TASK DIRECTIONS: Print the data below exactly, but only the lines from the one containing "-95,7 +95,7 @@" down to the one containing "color:#A9B7C6; border-bottom:1px solid", inclusive.

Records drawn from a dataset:
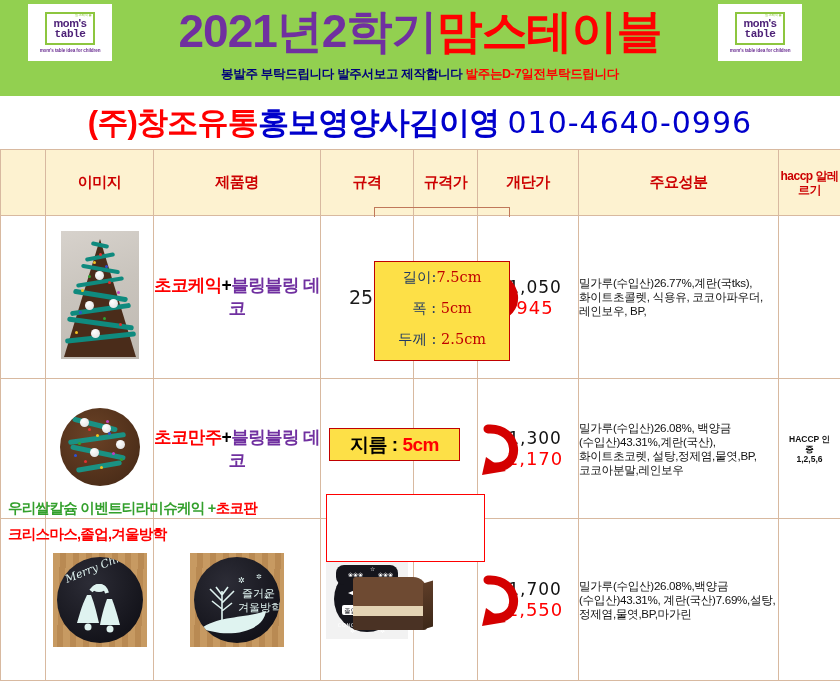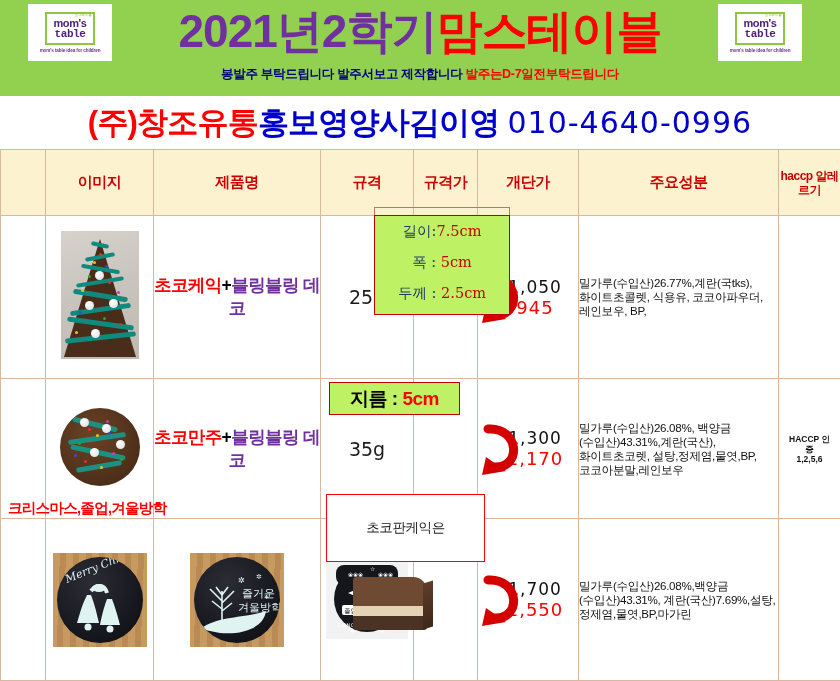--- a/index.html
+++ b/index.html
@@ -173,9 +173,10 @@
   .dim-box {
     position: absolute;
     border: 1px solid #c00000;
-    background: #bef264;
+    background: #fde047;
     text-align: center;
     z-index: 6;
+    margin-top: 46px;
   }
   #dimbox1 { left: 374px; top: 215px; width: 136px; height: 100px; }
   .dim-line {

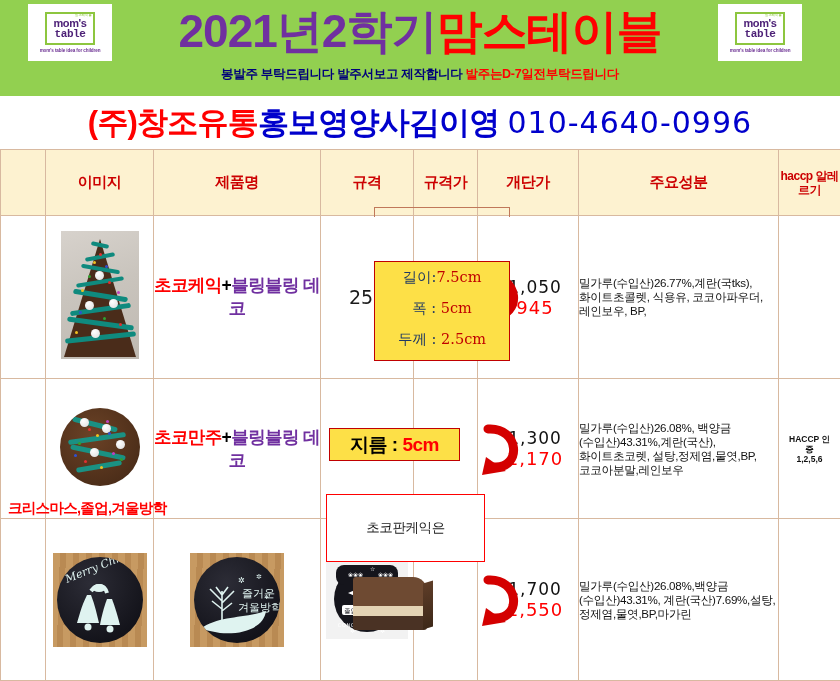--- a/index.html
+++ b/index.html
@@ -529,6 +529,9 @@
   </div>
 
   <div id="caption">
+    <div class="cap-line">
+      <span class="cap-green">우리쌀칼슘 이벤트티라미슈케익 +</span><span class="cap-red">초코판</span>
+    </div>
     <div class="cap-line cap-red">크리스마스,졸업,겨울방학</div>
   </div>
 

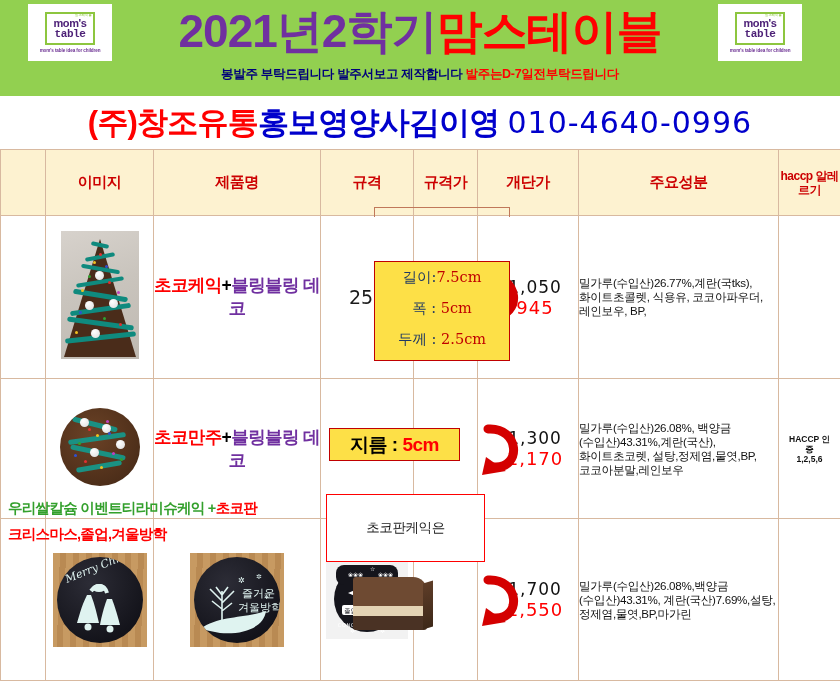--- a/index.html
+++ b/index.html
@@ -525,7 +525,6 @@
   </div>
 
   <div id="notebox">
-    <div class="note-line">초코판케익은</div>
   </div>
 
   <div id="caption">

* * *

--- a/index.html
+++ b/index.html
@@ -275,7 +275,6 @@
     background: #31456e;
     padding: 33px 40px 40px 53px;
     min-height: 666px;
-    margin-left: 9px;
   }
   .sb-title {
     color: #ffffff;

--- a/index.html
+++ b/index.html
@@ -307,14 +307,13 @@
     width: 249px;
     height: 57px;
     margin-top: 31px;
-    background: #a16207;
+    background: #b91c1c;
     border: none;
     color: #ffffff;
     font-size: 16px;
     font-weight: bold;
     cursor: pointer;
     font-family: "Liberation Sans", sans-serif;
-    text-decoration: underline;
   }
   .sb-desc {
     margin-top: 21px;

==

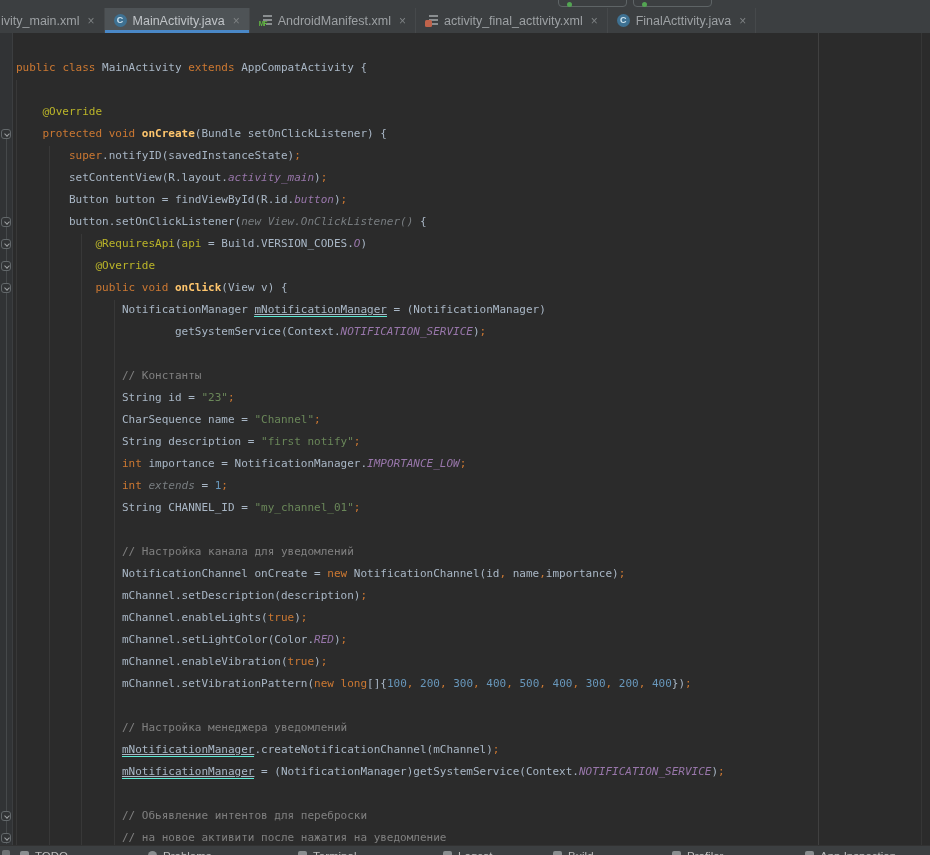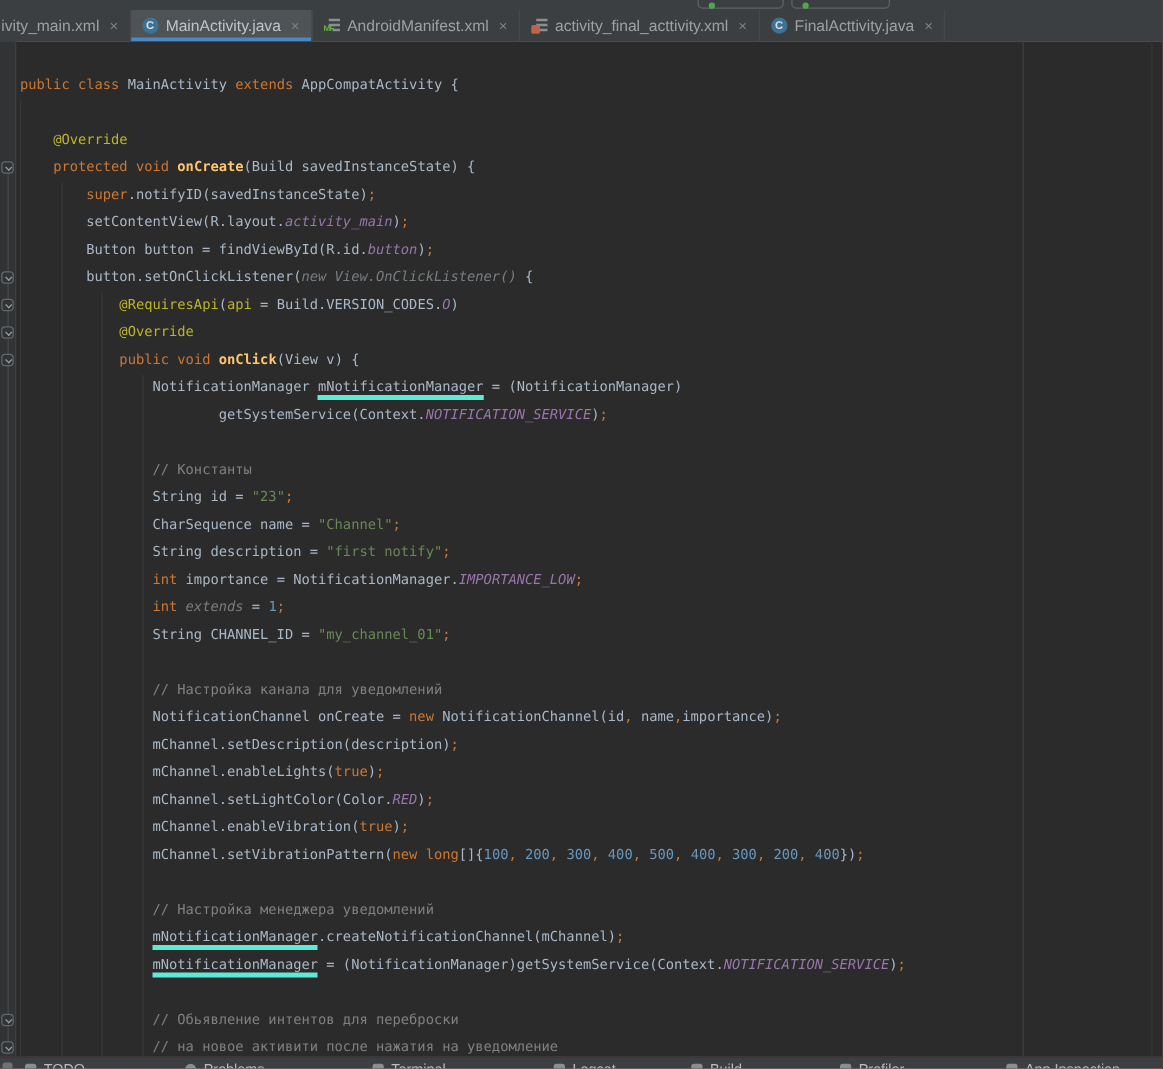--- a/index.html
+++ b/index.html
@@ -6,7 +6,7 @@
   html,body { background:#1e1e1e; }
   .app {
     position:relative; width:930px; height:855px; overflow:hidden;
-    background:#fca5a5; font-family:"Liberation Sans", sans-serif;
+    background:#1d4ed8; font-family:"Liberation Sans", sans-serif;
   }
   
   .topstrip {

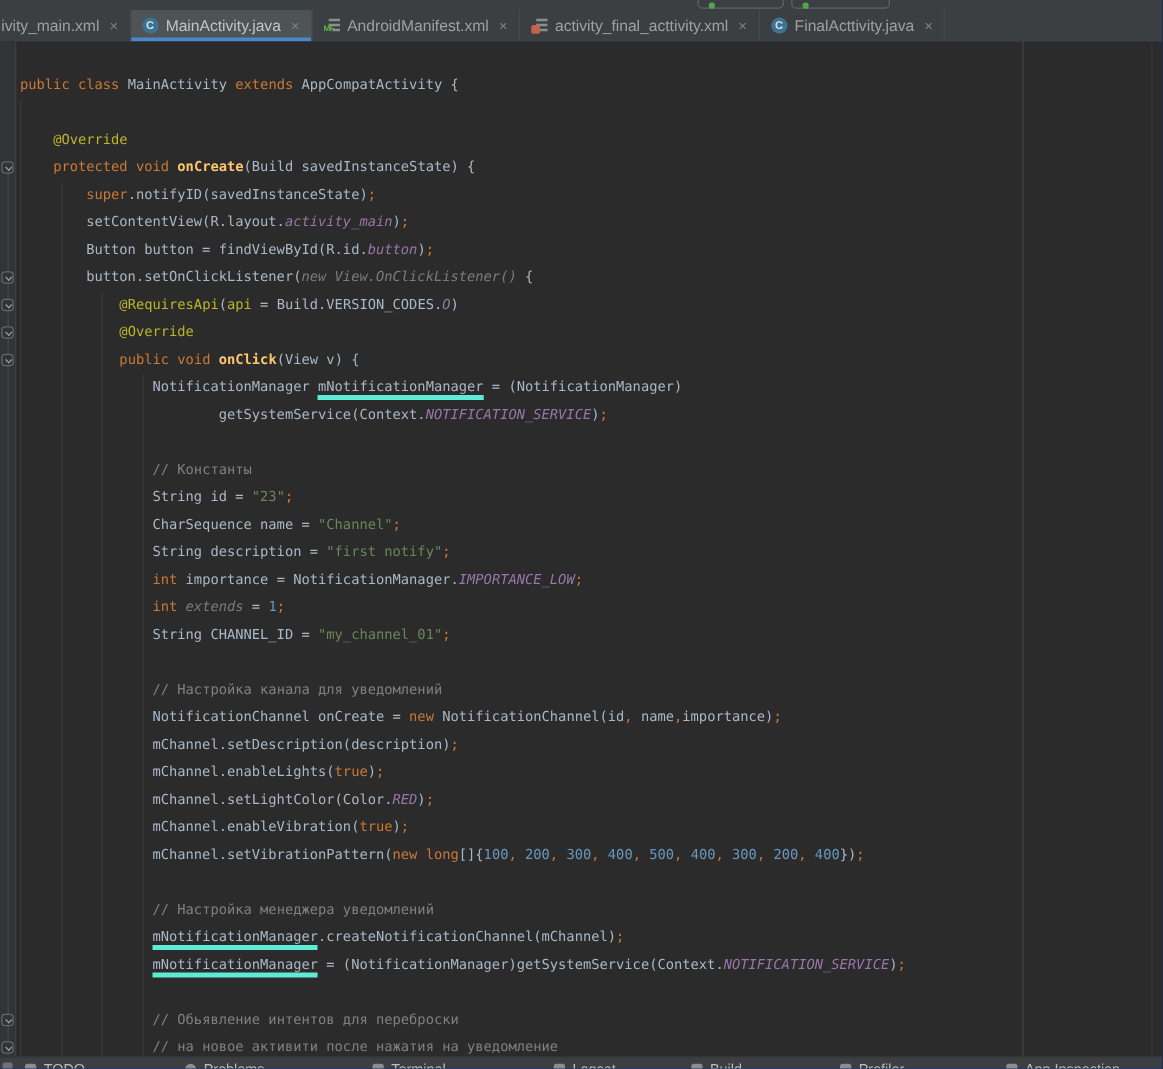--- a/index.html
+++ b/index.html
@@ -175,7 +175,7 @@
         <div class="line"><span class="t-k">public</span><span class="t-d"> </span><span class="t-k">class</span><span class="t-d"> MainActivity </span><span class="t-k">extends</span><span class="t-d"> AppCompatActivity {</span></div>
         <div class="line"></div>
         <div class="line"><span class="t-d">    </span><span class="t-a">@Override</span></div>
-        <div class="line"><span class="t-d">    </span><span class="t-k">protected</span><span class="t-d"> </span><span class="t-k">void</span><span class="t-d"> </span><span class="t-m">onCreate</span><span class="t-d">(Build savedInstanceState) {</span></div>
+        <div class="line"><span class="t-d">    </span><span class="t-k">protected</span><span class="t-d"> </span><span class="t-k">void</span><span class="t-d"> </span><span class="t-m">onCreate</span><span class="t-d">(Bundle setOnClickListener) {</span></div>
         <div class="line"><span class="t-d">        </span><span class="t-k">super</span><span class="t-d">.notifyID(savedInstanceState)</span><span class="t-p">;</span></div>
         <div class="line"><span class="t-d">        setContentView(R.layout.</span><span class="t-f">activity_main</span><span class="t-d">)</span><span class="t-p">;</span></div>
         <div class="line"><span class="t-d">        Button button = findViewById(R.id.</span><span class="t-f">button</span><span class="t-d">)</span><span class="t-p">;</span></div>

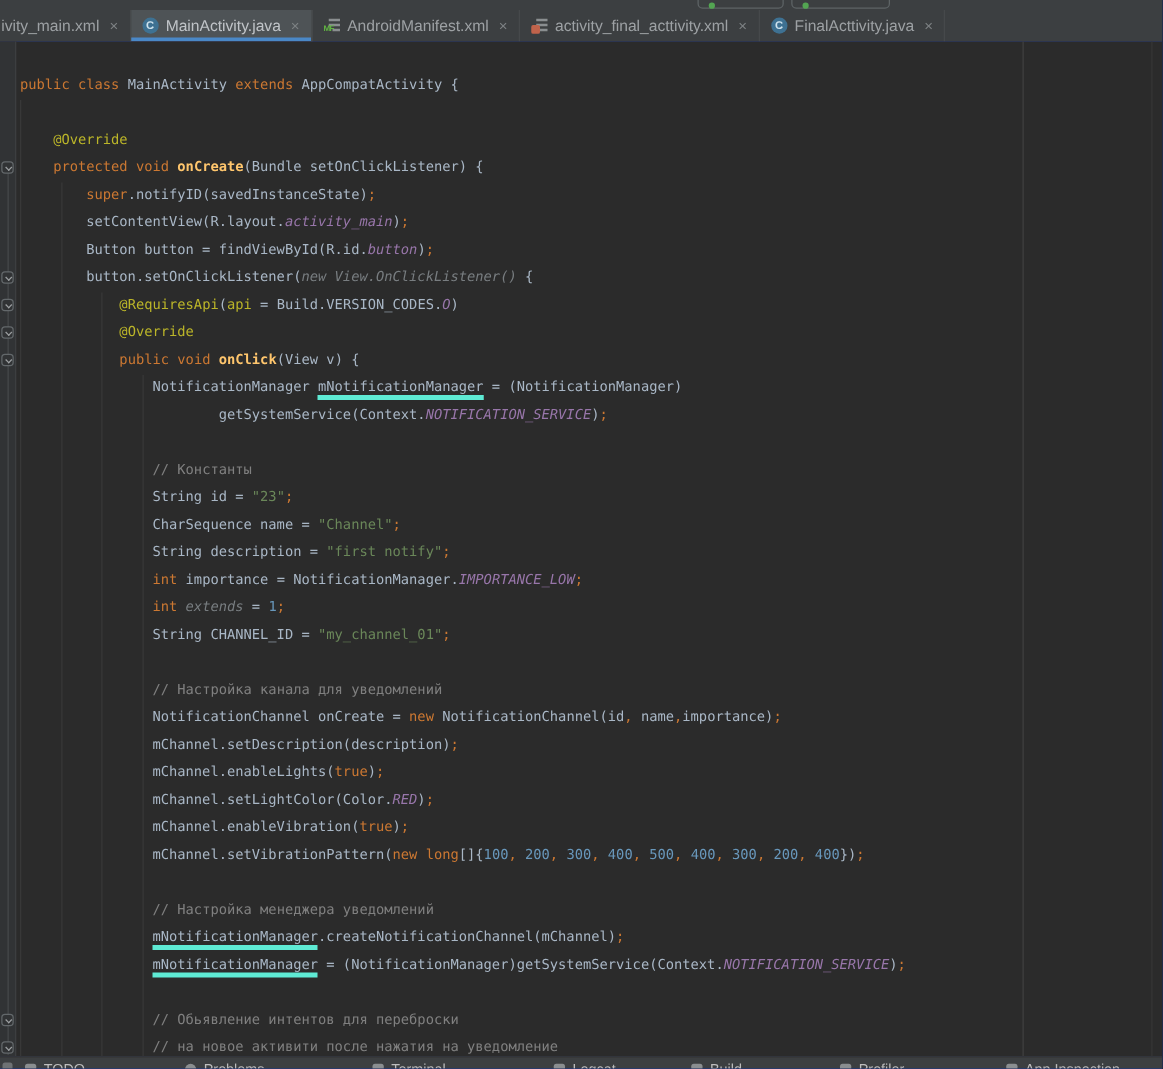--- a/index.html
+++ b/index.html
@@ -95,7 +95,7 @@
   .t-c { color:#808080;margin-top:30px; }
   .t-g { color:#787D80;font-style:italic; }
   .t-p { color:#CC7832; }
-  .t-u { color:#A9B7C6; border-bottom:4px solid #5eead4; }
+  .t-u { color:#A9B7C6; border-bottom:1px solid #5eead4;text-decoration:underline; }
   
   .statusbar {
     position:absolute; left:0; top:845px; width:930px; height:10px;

SOLUTION TO THIS PROBLEM:
@@ -95,7 +95,7 @@
   .t-c { color:#808080;margin-top:30px; }
   .t-g { color:#787D80;font-style:italic; }
   .t-p { color:#CC7832; }
-  .t-u { color:#A9B7C6; border-bottom:4px solid #5eead4; }
+  .t-u { color:#A9B7C6; border-bottom:1px solid #5eead4;text-decoration:underline; }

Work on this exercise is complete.